Problem statement =>
Set down the data below in full and exactly, minus the pictures.

Before and after images
--------------------------------------------------

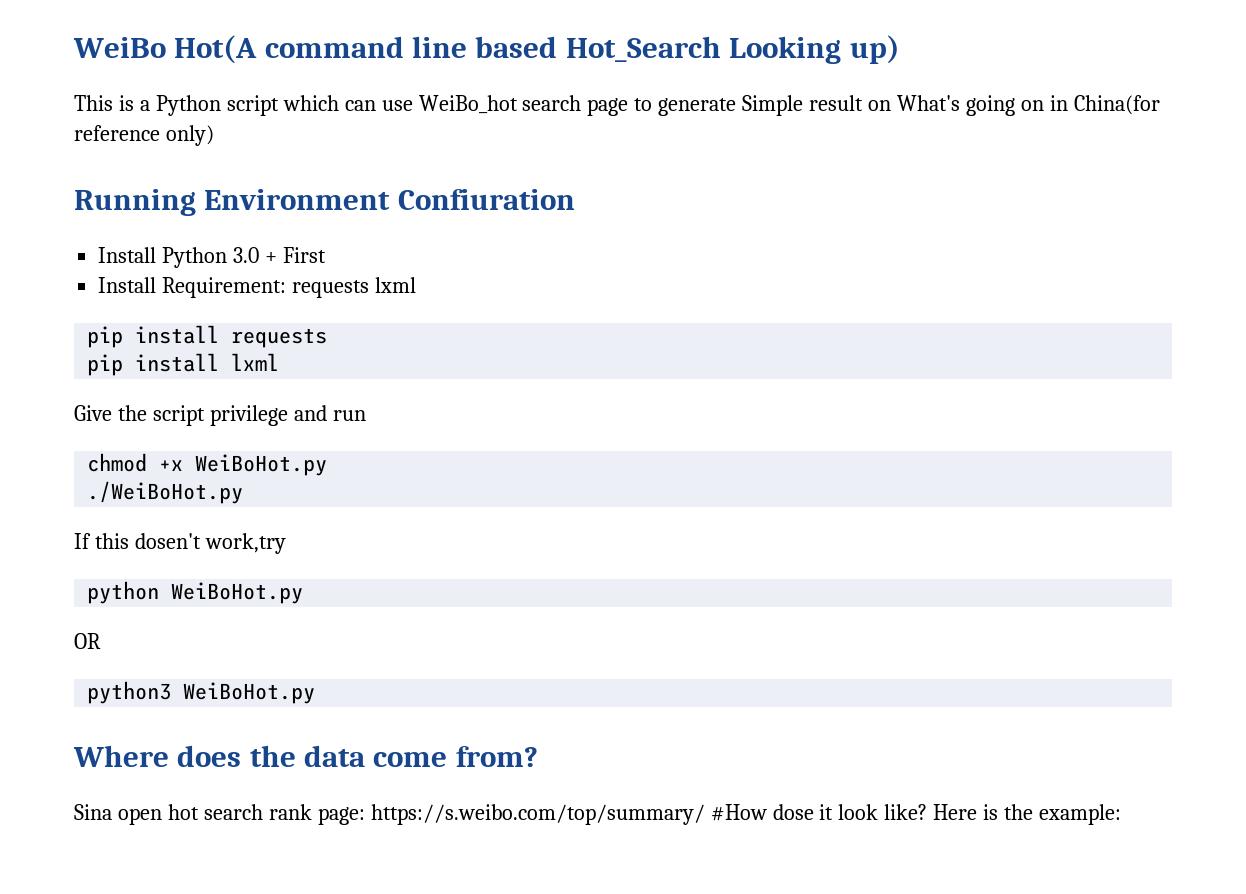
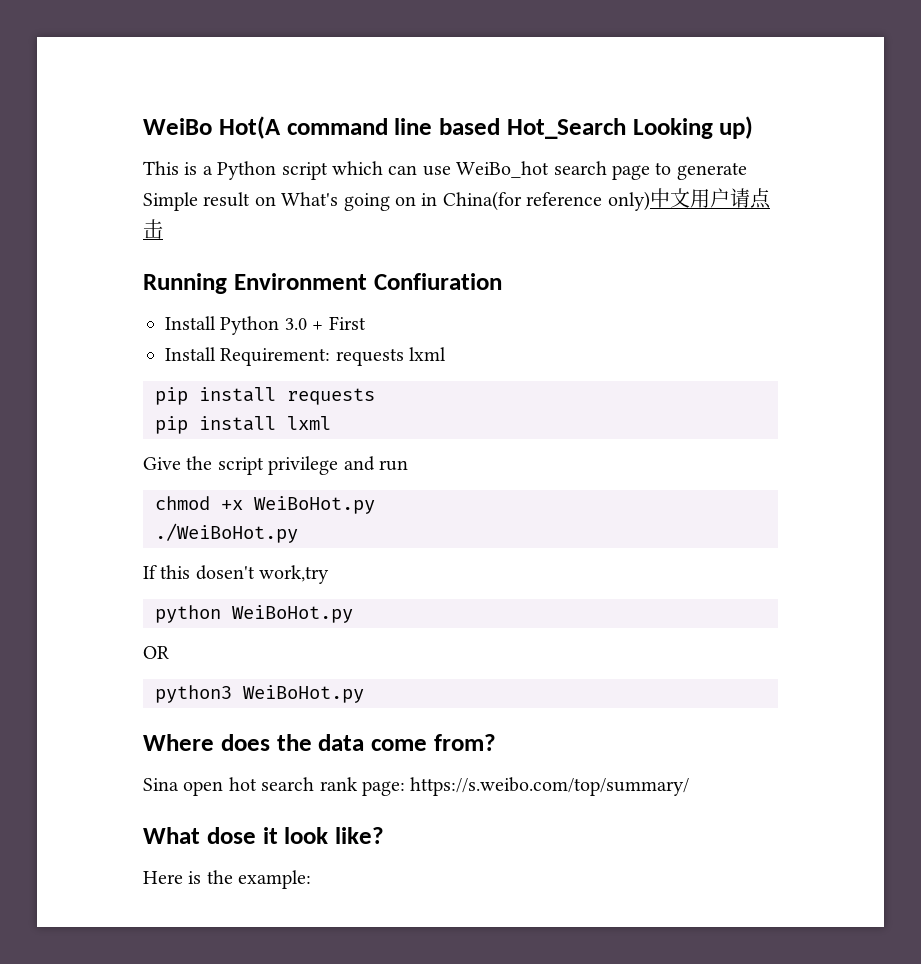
- This is a Python script which can use WeiBo_hot search page to generate Simple result on What's going on in China(for reference only)
+ This is a Python script which can use WeiBo_hot search page to generate Simple result on What's going on in China(for reference only)中文用户请点击
- Sina open hot search rank page: https://s.weibo.com/top/summary/ #How dose it look like? Here is the example:
+ Sina open hot search rank page: https://s.weibo.com/top/summary/
+ What dose it look like?
+ Here is the example:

--------------------------------------------------

Response =>
- This is a Python script which can use WeiBo_hot search page to generate Simple result on What's going on in China(for reference only)
+ This is a Python script which can use WeiBo_hot search page to generate Simple result on What's going on in China(for reference only)中文用户请点击
- Sina open hot search rank page: https://s.weibo.com/top/summary/ #How dose it look like? Here is the example:
+ Sina open hot search rank page: https://s.weibo.com/top/summary/
+ What dose it look like?
+ Here is the example:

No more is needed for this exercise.